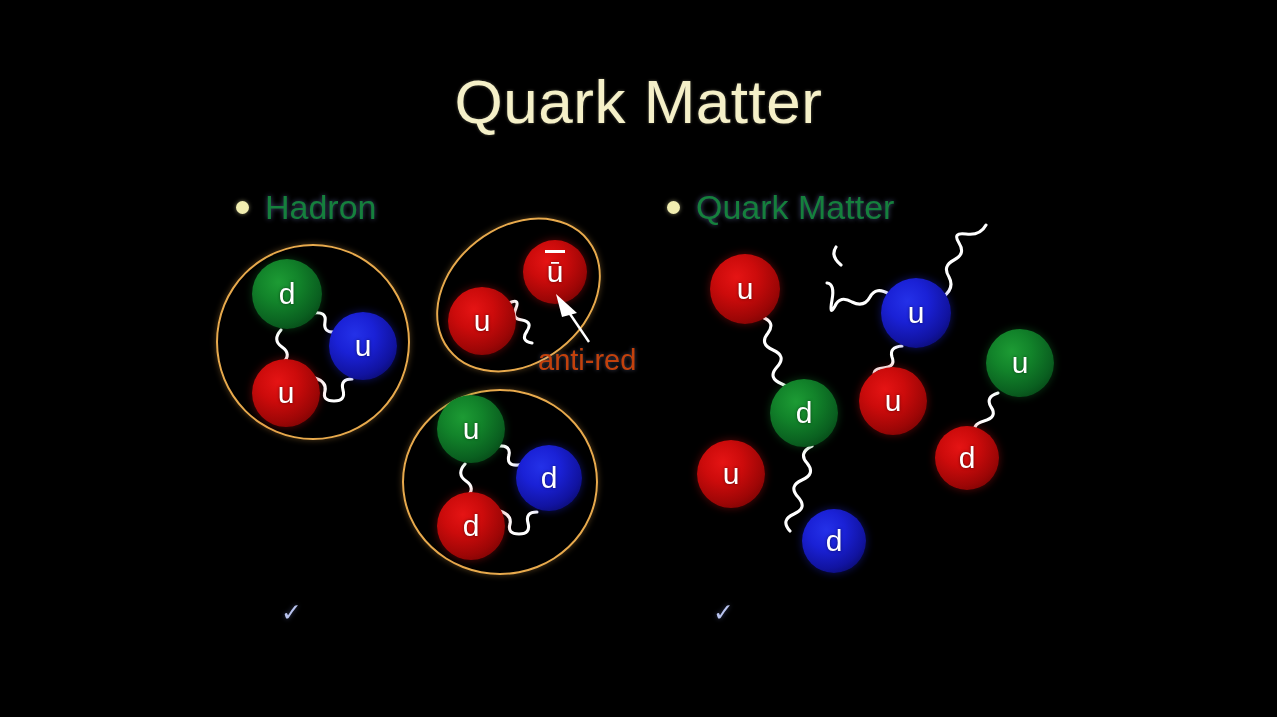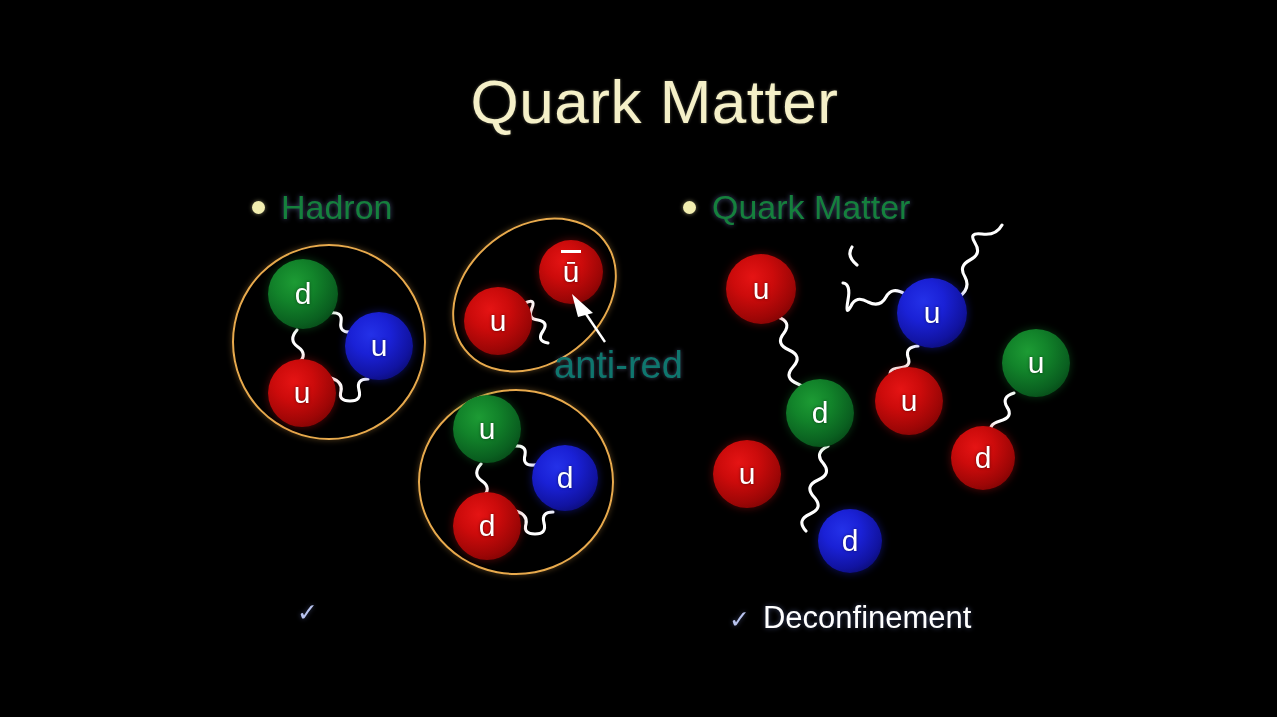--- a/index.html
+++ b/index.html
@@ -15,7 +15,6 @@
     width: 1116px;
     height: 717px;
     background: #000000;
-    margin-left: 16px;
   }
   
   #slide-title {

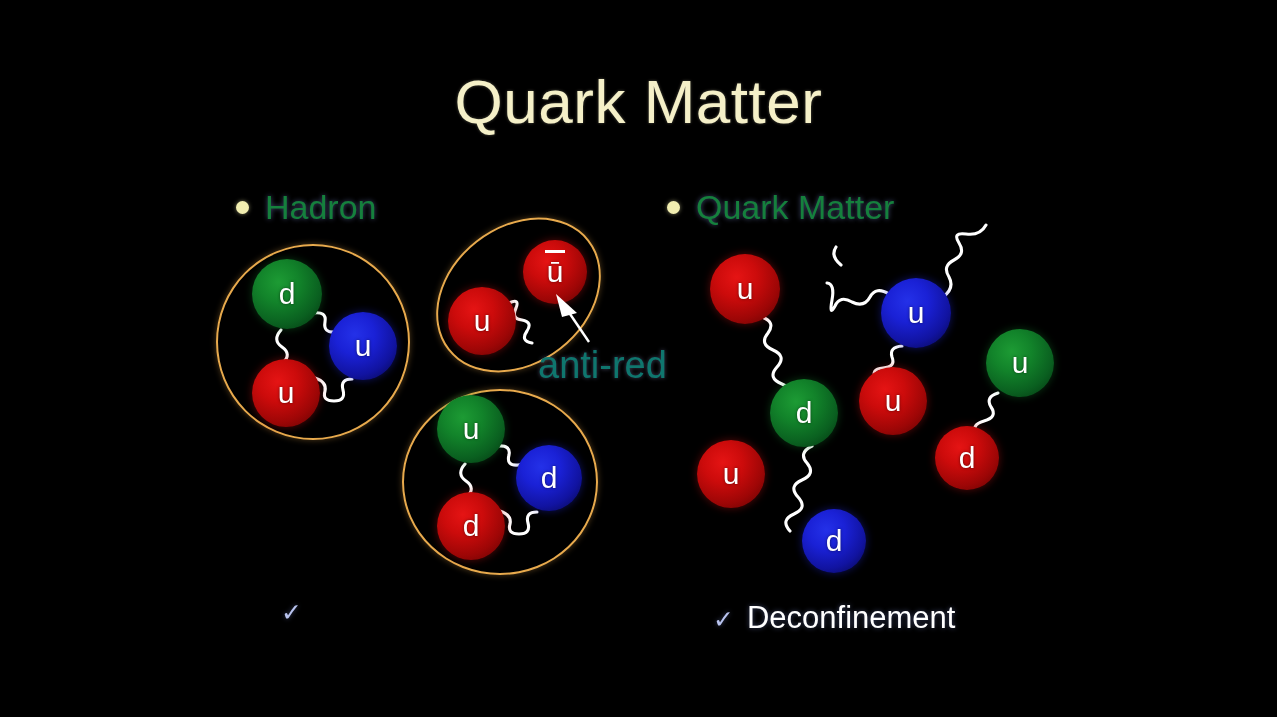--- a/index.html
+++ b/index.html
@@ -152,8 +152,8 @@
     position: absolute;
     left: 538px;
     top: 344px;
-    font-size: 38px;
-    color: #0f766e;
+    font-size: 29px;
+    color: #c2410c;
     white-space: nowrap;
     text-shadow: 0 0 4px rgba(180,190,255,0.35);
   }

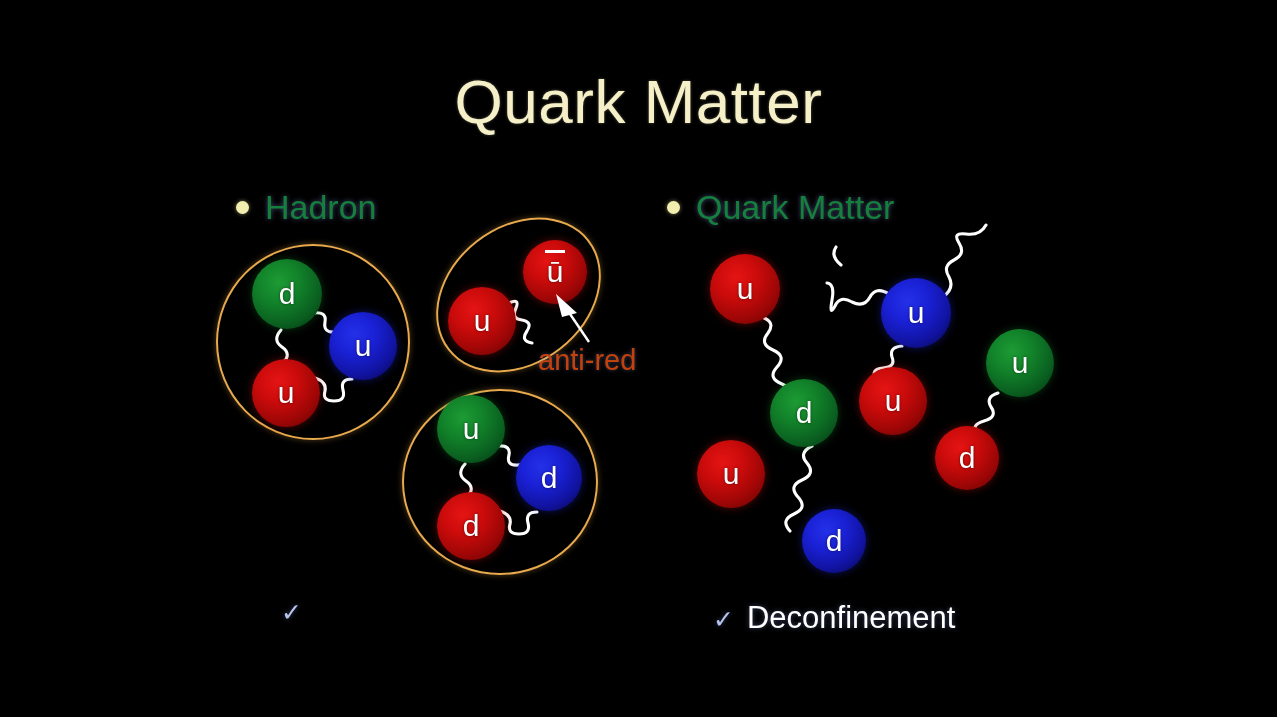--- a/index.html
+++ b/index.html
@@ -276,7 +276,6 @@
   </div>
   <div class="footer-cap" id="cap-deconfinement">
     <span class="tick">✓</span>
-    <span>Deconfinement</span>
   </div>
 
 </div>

————————

From the data above, gather every line that includes the word "class".

   <div class="footer-cap" id="cap-deconfinement">
     <span class="tick">✓</span>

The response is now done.